Hersheypark Coaster Ranking:
2. Lightning Racer
3. Storm Runner
5. Great Bear
10. Wild Mouse
11. Cocoa Cruiser
Hersheypark has one of the better non-coaster collections, with a good selection of flat rides, two quality water rides, a unique dark ride, and numerous other attractions. Of the flats I rode, my favorite was Frontier Flyers. While not the best flyers I've been on, this was one of the better ones and had a nice setting. I also liked the Claw and Flying Falcon, though I found Hersheypark's Whip on the weak side.
In addition to flats, I rode the three scenic rides at the park: The Monorail and Kissing Tower offered some good views, but Sky View was probably the worst chairlift I've ridden anywhere.
In the water ride department, Coal Cracker is one of the better flume rides I've been on.
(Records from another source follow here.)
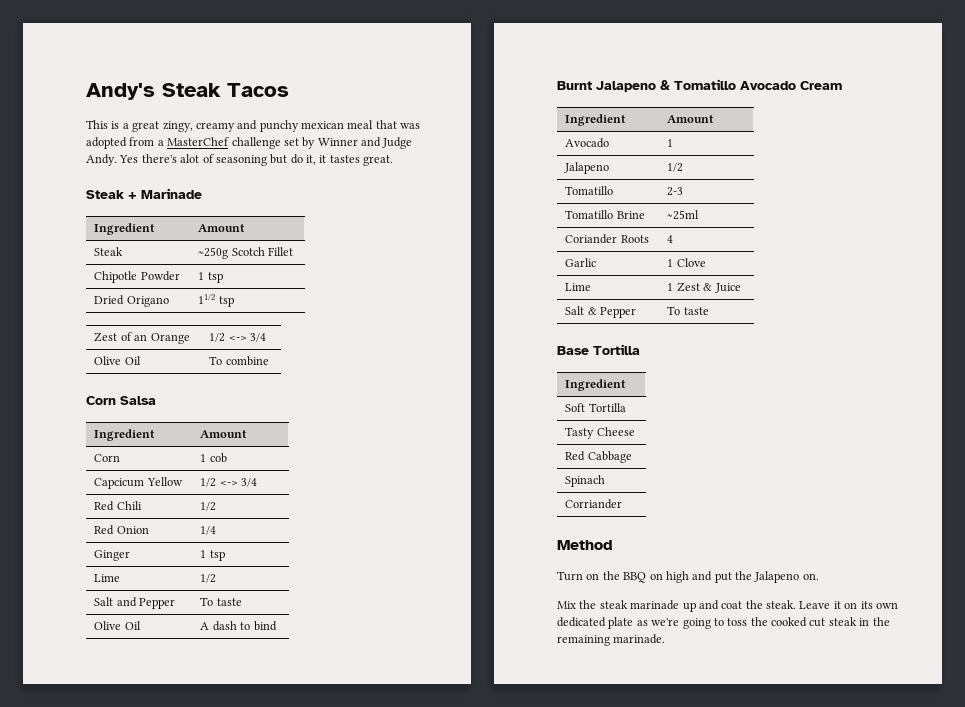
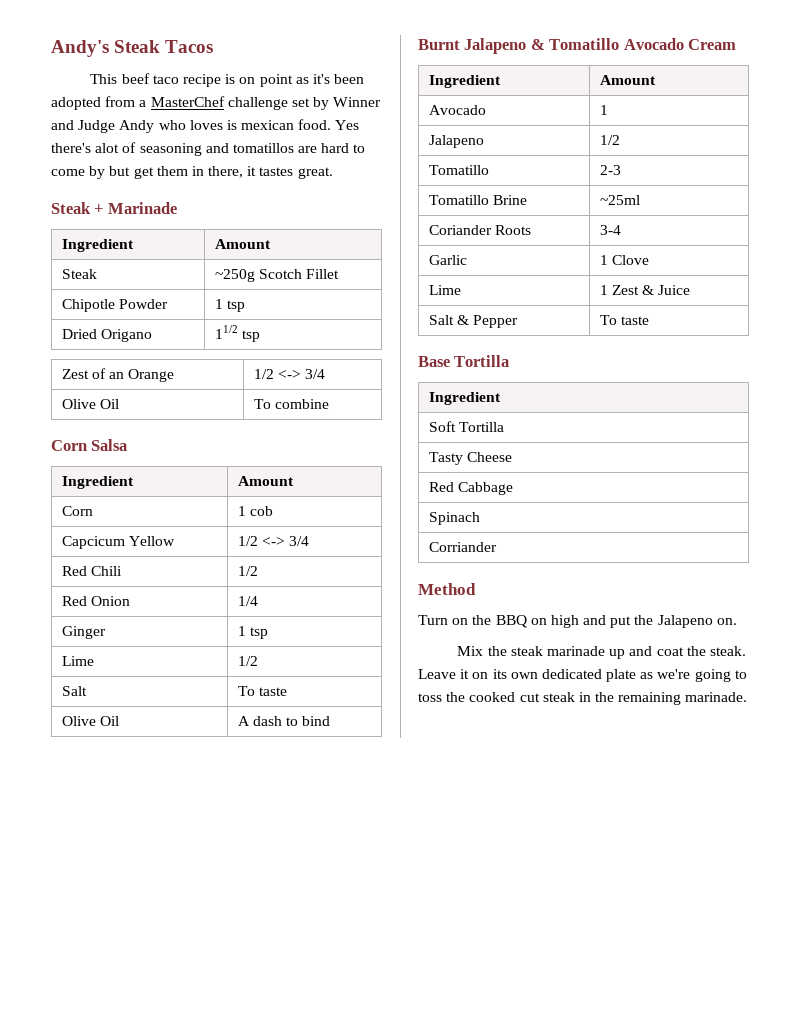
- This is a great zingy, creamy and punchy mexican meal that was adopted from a MasterChef challenge set by Winner and Judge Andy.
+ This beef taco recipe is on point as it's been adopted from a MasterChef challenge set by Winner and Judge Andy who loves is mexican food.
- Yes there's alot of seasoning but do it, it tastes great.
+ Yes there's alot of seasoning and tomatillos are hard to come by but get them in there, it tastes great.
- Salt and Pepper | To taste
+ Salt | To taste
- Coriander Roots | 4
+ Coriander Roots | 3-4

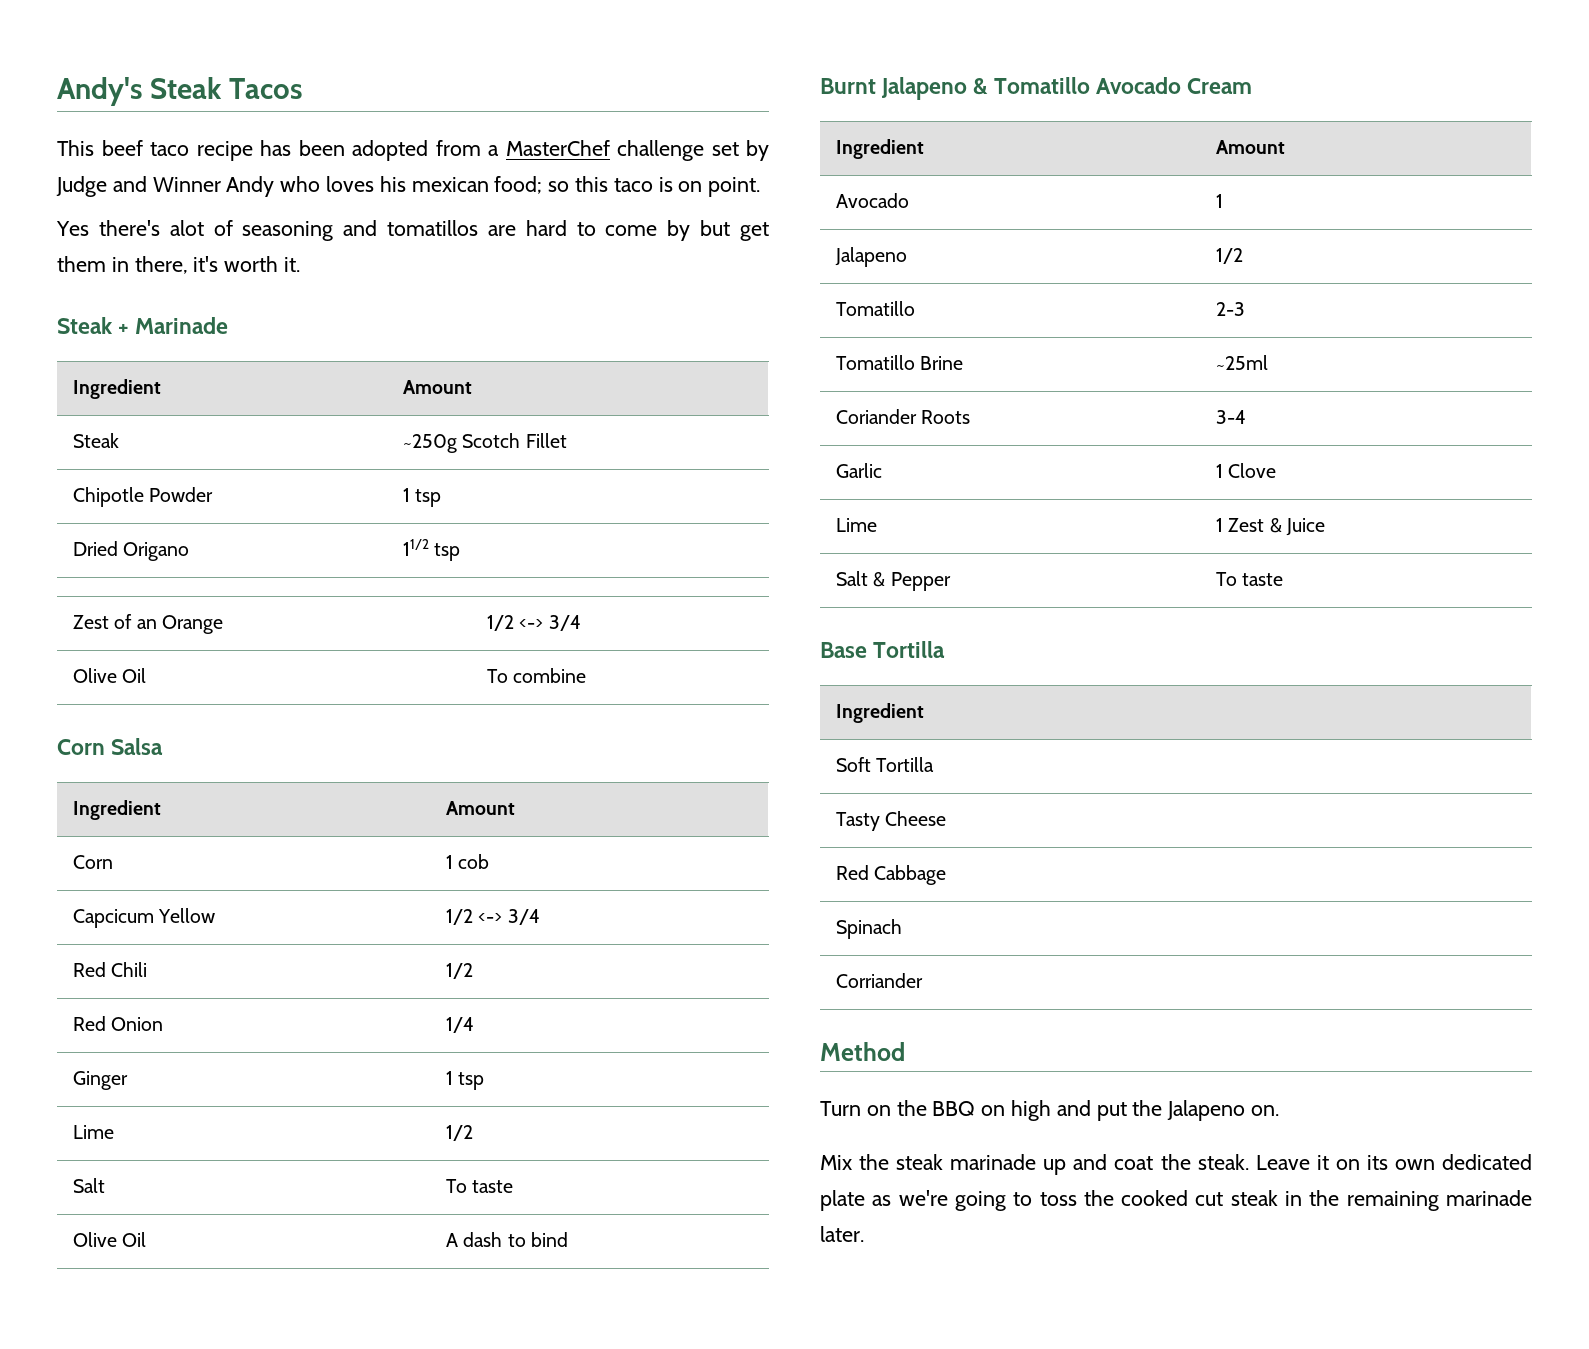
- This beef taco recipe is on point as it's been adopted from a MasterChef challenge set by Winner and Judge Andy who loves is mexican food. Yes there's alot of seasoning and tomatillos are hard to come by but get them in there, it tastes great.
+ This beef taco recipe has been adopted from a MasterChef challenge set by Judge and Winner Andy who loves his mexican food; so this taco is on point.
+ Yes there's alot of seasoning and tomatillos are hard to come by but get them in there, it's worth it.
- Leave it on its own dedicated plate as we're going to toss the cooked cut steak in the remaining marinade.
+ Leave it on its own dedicated plate as we're going to toss the cooked cut steak in the remaining marinade later.

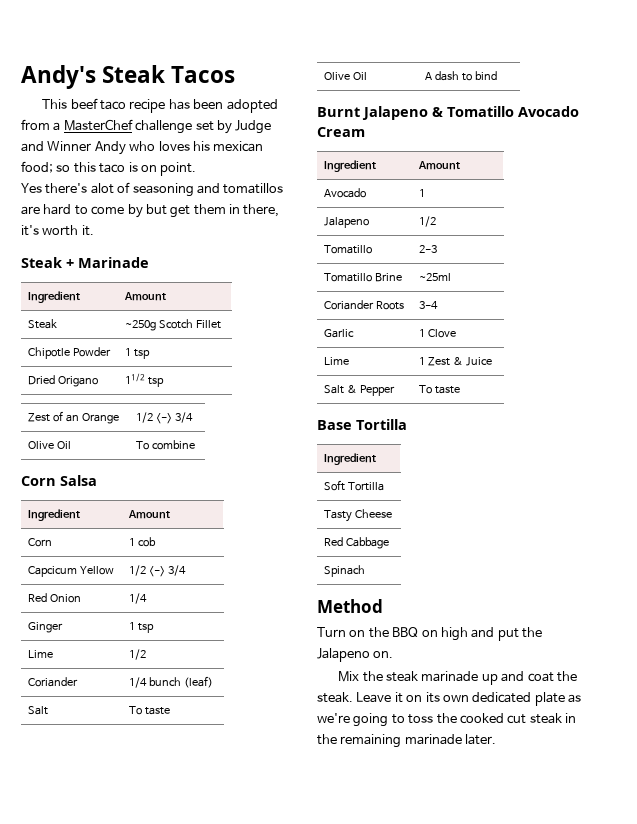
- Red Chili | 1/2
+ Coriander | 1/4 bunch (leaf)
- Corriander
Although it only has one drop, there is an airtime hill at the bottom and the ride is quite dry. Lastly, I did ride the Reese's Xtreme Cup Challenge. It's one of the worst interactive dark rides I've been on and doesn't make much sense at all, but it's worth riding for the WTF factor.
In addition to what I rode, Hersheypark has numerous other flats (mostly geared toward families), a railroad, a splash boat, and a small waterpark.
Finally, there is also the Chocolate World dark ride just outside the park, which is an absolute must ride and is just one step below some of Disney's attractions. It even has its own theme song.
I went to Hersheypark with an open mind and left with a new top ten park. The park is quite large, but feels more like a family owned park and less like the corporate Cedar Fair and Six Flags properties.
The entire park is nicely landscaped, with decent (although limited) theming throughout. The park has a good selection of attractions, and in addition to rides there is also a zoo, waterpark, and Chocolate World. All the employees I encountered were great, and operations for the most part were great. Food quality was decent, certainly better than a lot of major parks. Lastly, we got lucky with crowds and managed to avoid any waits longer than 30 minutes.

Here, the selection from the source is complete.